Labyrinth, Grace Cathedral, on Nob Hill, San Francisco
It’s now a year later and I continue to be amazed that we have come as far as have on our challenge. We have completed 68 of the peaks and are determined to finish all of them. As we move into 2019, we will have to make some adjustments to our schedules – several of the remaining peaks are too far away for a day hike; we figure about six will involve overnight stays. Some of the hikes ahead will be more than 12 miles round trip. We are capable of this, but we will need a few more hours of daylight than we have in mid-January when you factor in the long driving times involved. 

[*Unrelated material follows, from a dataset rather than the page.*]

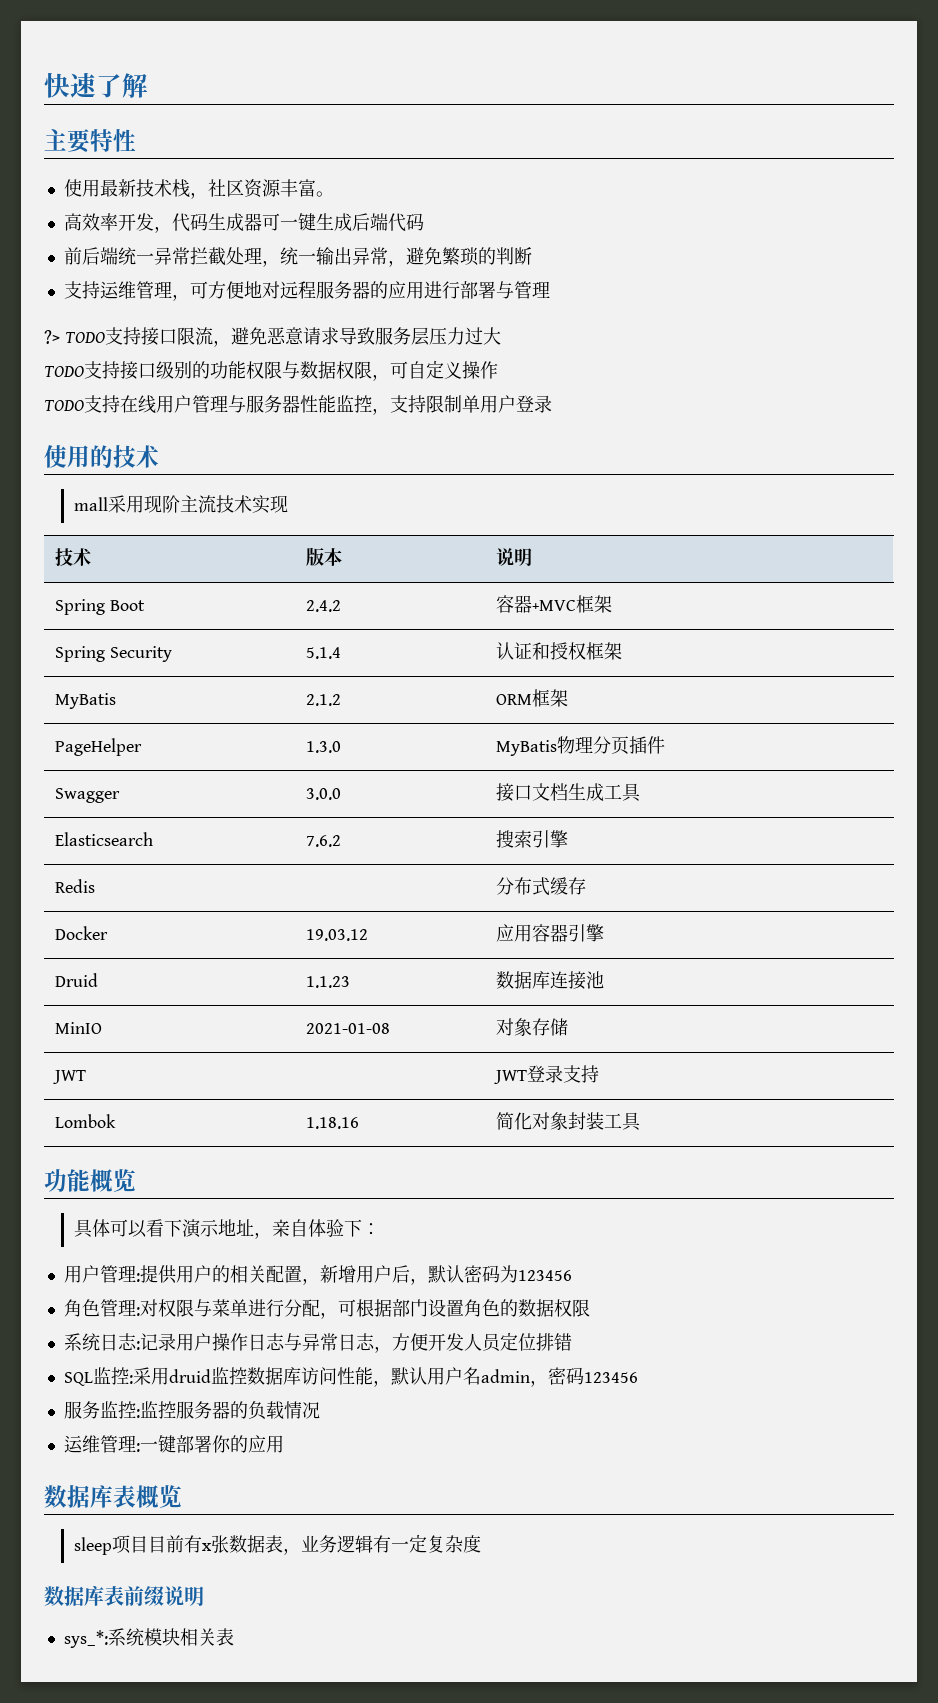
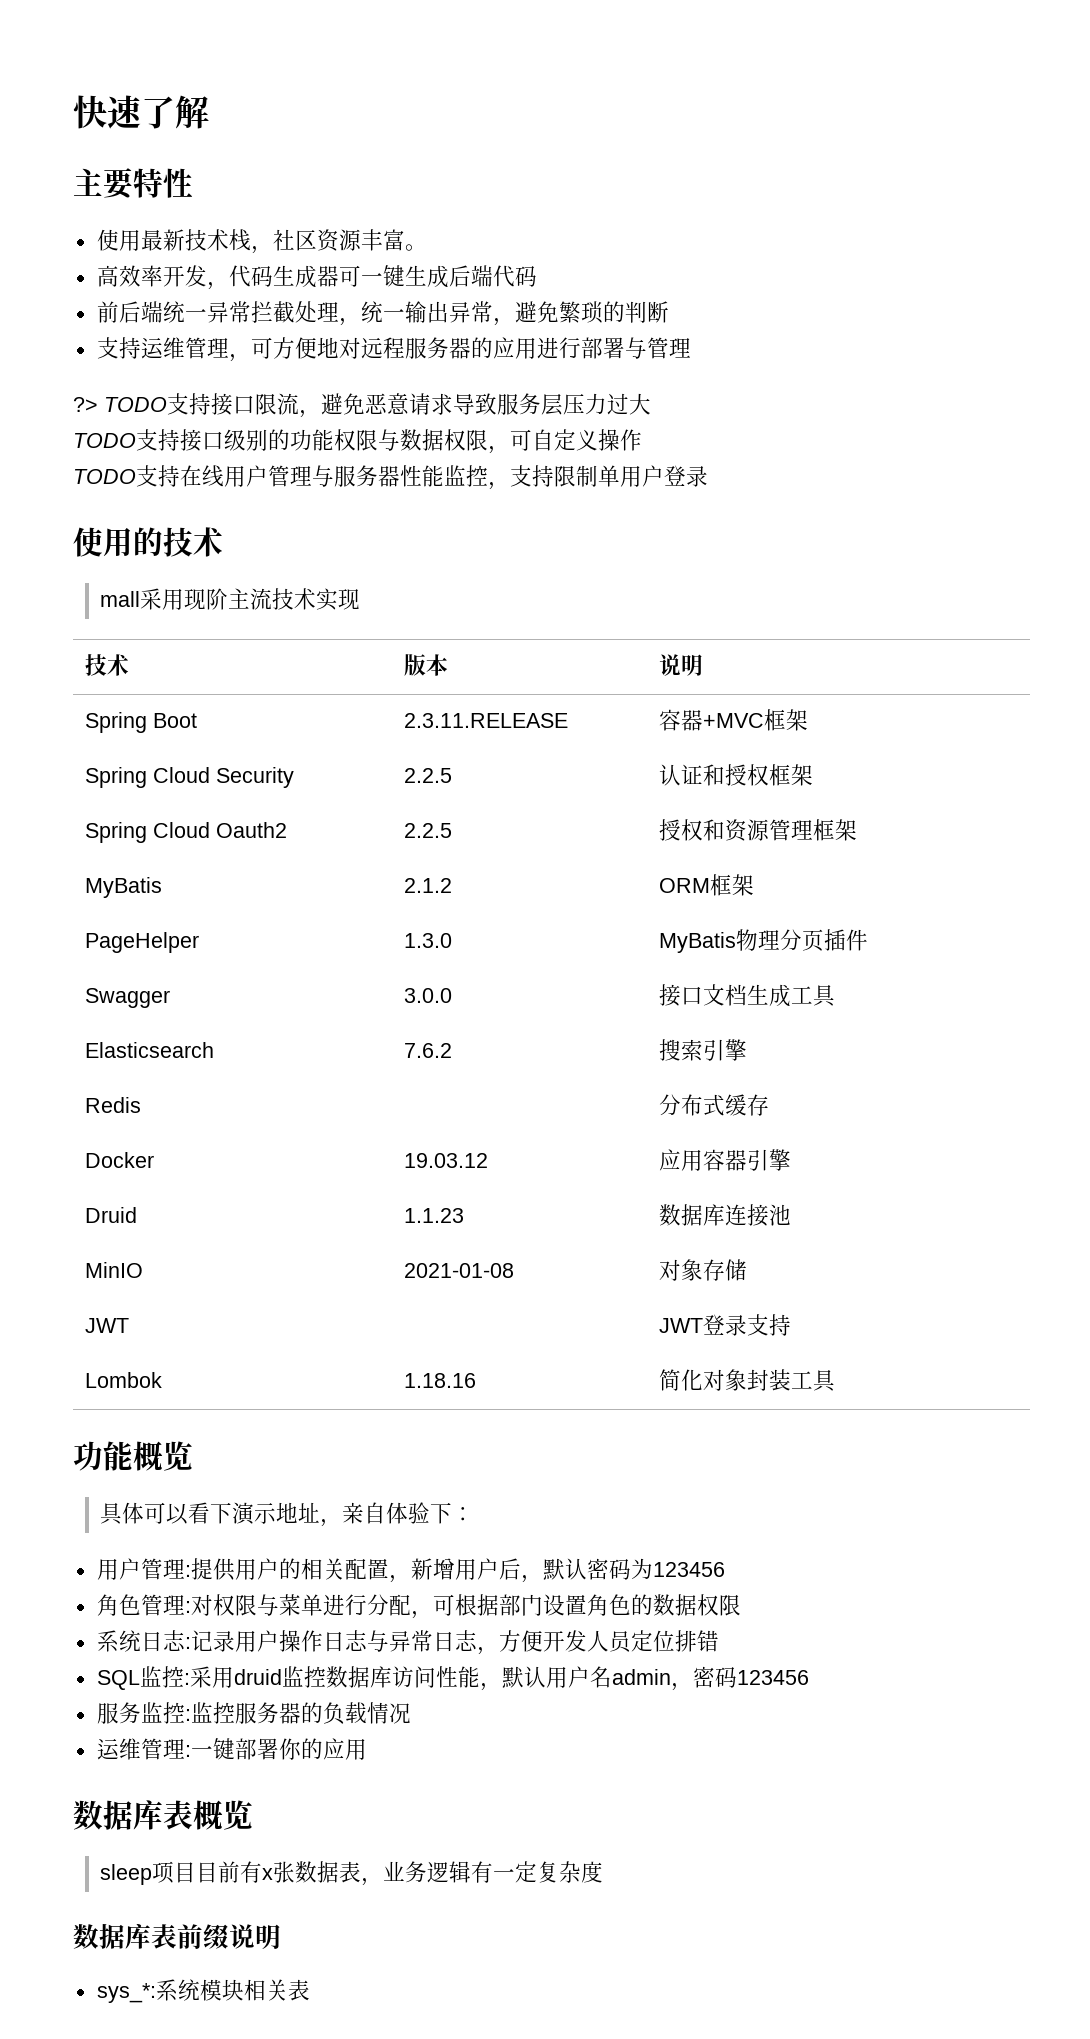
- Spring Boot | 2.4.2 | 容器+MVC框架
+ Spring Boot | 2.3.11.RELEASE | 容器+MVC框架
- Spring Security | 5.1.4 | 认证和授权框架
+ Spring Cloud Security | 2.2.5 | 认证和授权框架
+ Spring Cloud Oauth2 | 2.2.5 | 授权和资源管理框架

As our list grows shorter, our options for our hikes are narrowing – and we are challenged to do some of the trails we have postponed for one reason or another. Finally, this last December, Ralph and I decided it was time to scout out the trails to two peaks in Mount Diablo State Park. I had worried about climbing to North Peak and Mount Olympia for the entire year because they were described as being difficult – the first because of the loose rock, the second because of the narrowness of the trail. But it was time for me to face my fears. The trail to North Peak (elevation 3,557′) was up and down – often slow going because of the steepness and rocky conditions, but I was able to make it to the top. I was elated!

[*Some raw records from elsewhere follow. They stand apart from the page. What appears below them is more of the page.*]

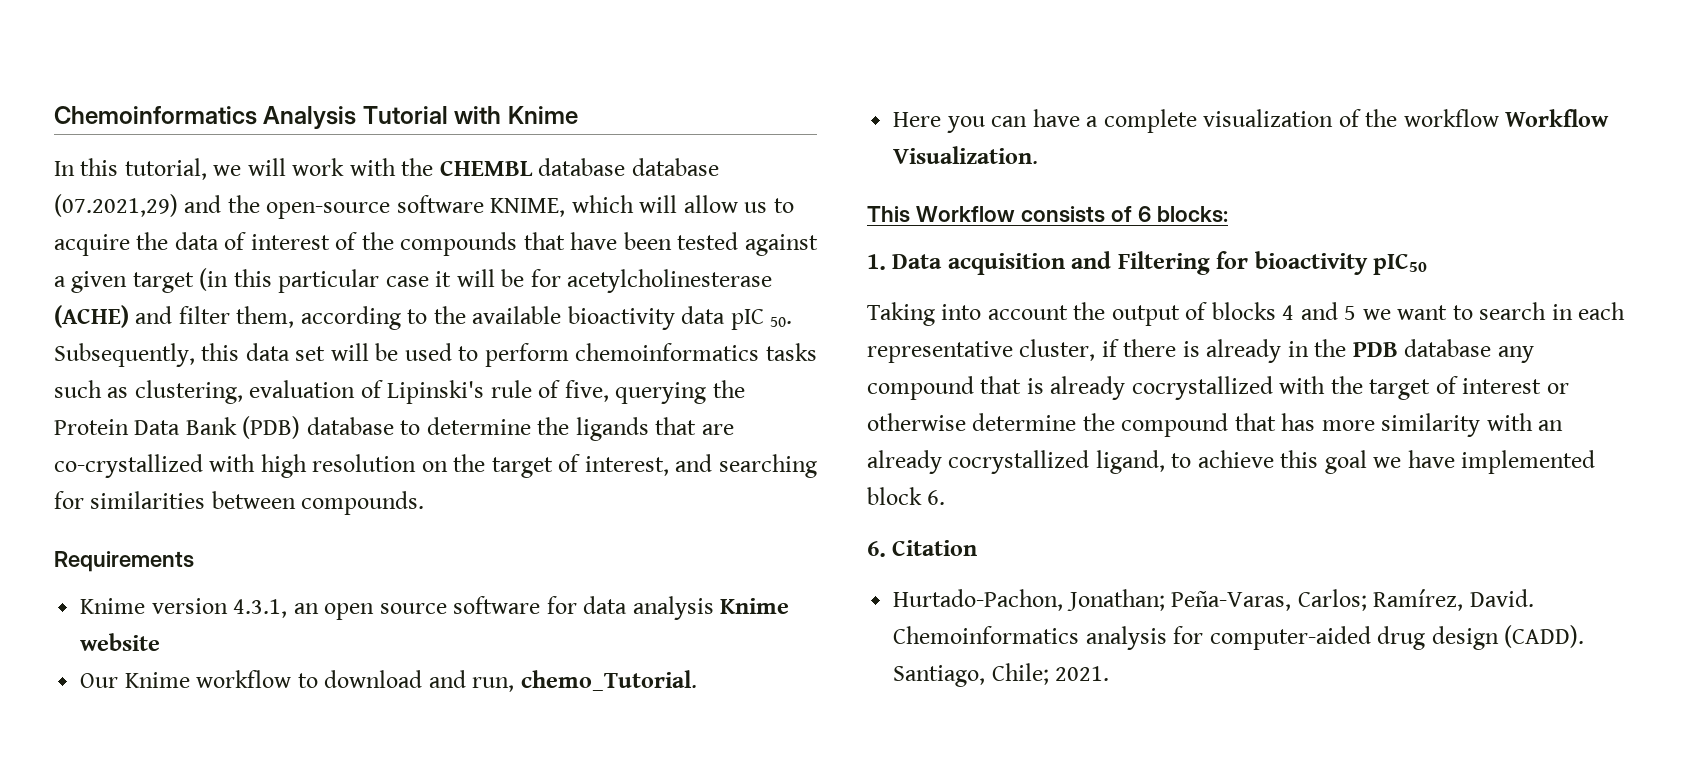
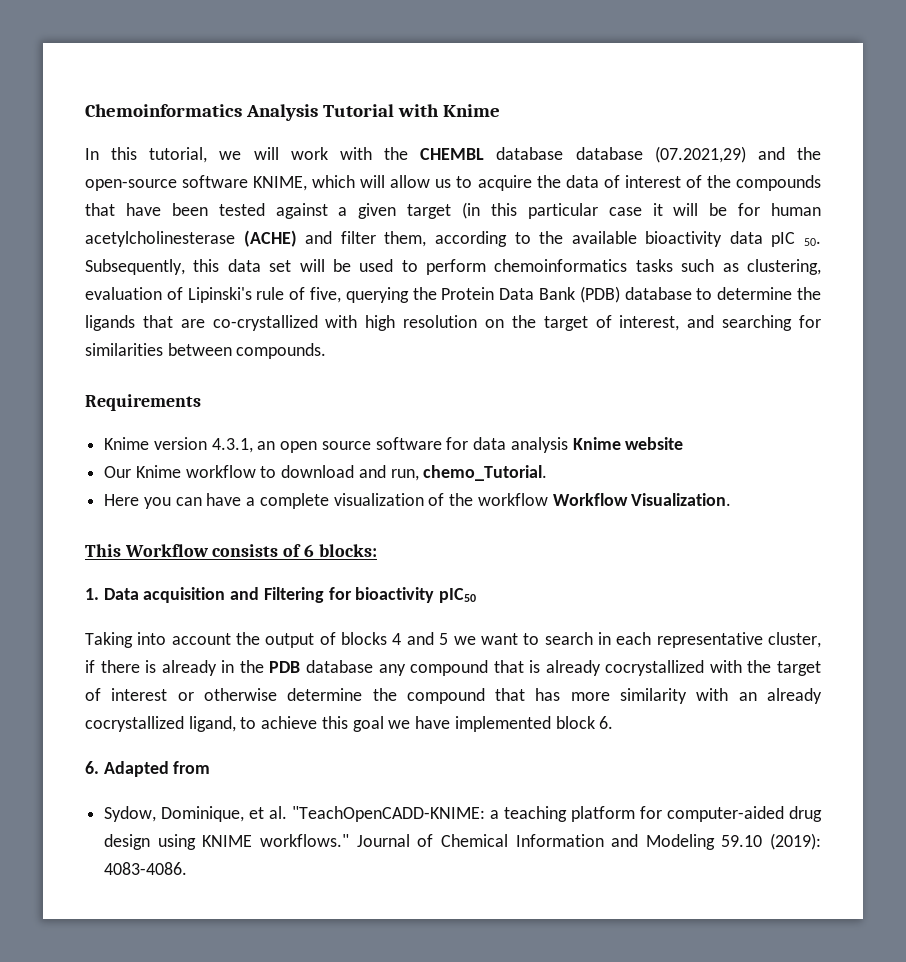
- In this tutorial, we will work with the CHEMBL database database (07.2021,29) and the open-source software KNIME, which will allow us to acquire the data of interest of the compounds that have been tested against a given target (in this particular case it will be for acetylcholinesterase (ACHE) and filter them, according to the available bioactivity data pIC 50. Subsequently, this data set will be used to perform chemoinformatics tasks such as clustering, evaluation of Lipinski's rule of five, querying the Protein Data Bank (PDB) database to determine the ligands that are co-crystallized with high resolution on the target of interest, and searching for similarities between compounds.
+ In this tutorial, we will work with the CHEMBL database database (07.2021,29) and the open-source software KNIME, which will allow us to acquire the data of interest of the compounds that have been tested against a given target (in this particular case it will be for human acetylcholinesterase (ACHE) and filter them, according to the available bioactivity data pIC 50. Subsequently, this data set will be used to perform chemoinformatics tasks such as clustering, evaluation of Lipinski's rule of five, querying the Protein Data Bank (PDB) database to determine the ligands that are co-crystallized with high resolution on the target of interest, and searching for similarities between compounds.
- 6. Citation
- Hurtado-Pachon, Jonathan; Peña-Varas, Carlos; Ramírez, David. Chemoinformatics analysis for computer-aided drug design (CADD). Santiago, Chile; 2021.
+ 6. Adapted from
+ Sydow, Dominique, et al. "TeachOpenCADD-KNIME: a teaching platform for computer-aided drug design using KNIME workflows." Journal of Chemical Information and Modeling 59.10 (2019): 4083-4086.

However, it was an out-and-back hike and we had to go retrace our steps back out. I was scared to go back down the very first part. It was a wide fire road that sometime in the past had been partially paved. It had deteriorated to the point where it was a long stretch of broken concrete with loose rock interspersed with dirt with deep ruts. Ralph, whose balance is much better than mine, made his way carefully downhill.
I decided that rather than taking my chances falling (even though I use hiking poles), I would descend crablike. I alternately sat and lifted myself to my hands and feet. It was slow going, and not glamorous, but I emerged unscathed and I was very proud of myself. The second of the challenging peaks, Olympia, involved a bit longer hike, but the number of steep and rocky trails was fewer. “A piece of cake,” I told myself when we made it back to the car!
Labyrinth, Table Rock Trail, Robert Louis Stevenson State Park, Calistoga, CA
Finding hiking challenges isn’t new to us – Ralph and I have hiked many long trails – including the Pacific Crest Trail and thousands of miles on various Camino pilgrimage trails in Europe. We’ve also climbed Mt. Kilimanjaro. However, when we hike around home, we rarely have made peaks our destinations – and it has been fun to reach these high points with their incredible views. It has been thoroughly motivating to head for new parks and new trails. Even though I have lived in the SF Bay Area for more than 70 years, I can always find new places to explore. 
We’ve been rewarded by having the opportunity to spend more time with our friends working toward a mutual goal. In our normal life, we never seem to find enough time to slow down and be in the present. What better way to slow down and be in the moment than when slogging along a trail! And finally, we’ve made a ritual of stopping at a local brewpub on our way home – a chance to toast our achievements and talk about the hike – what better way to savor a perfect day!
Others may not have the playground that we have in the SF Bay Area, but there are still ways to make hikes fun, fresh, and fulfilling. The keys are: add variety, don’t be afraid of a little weather, and keep track of your accomplishments and celebrate them.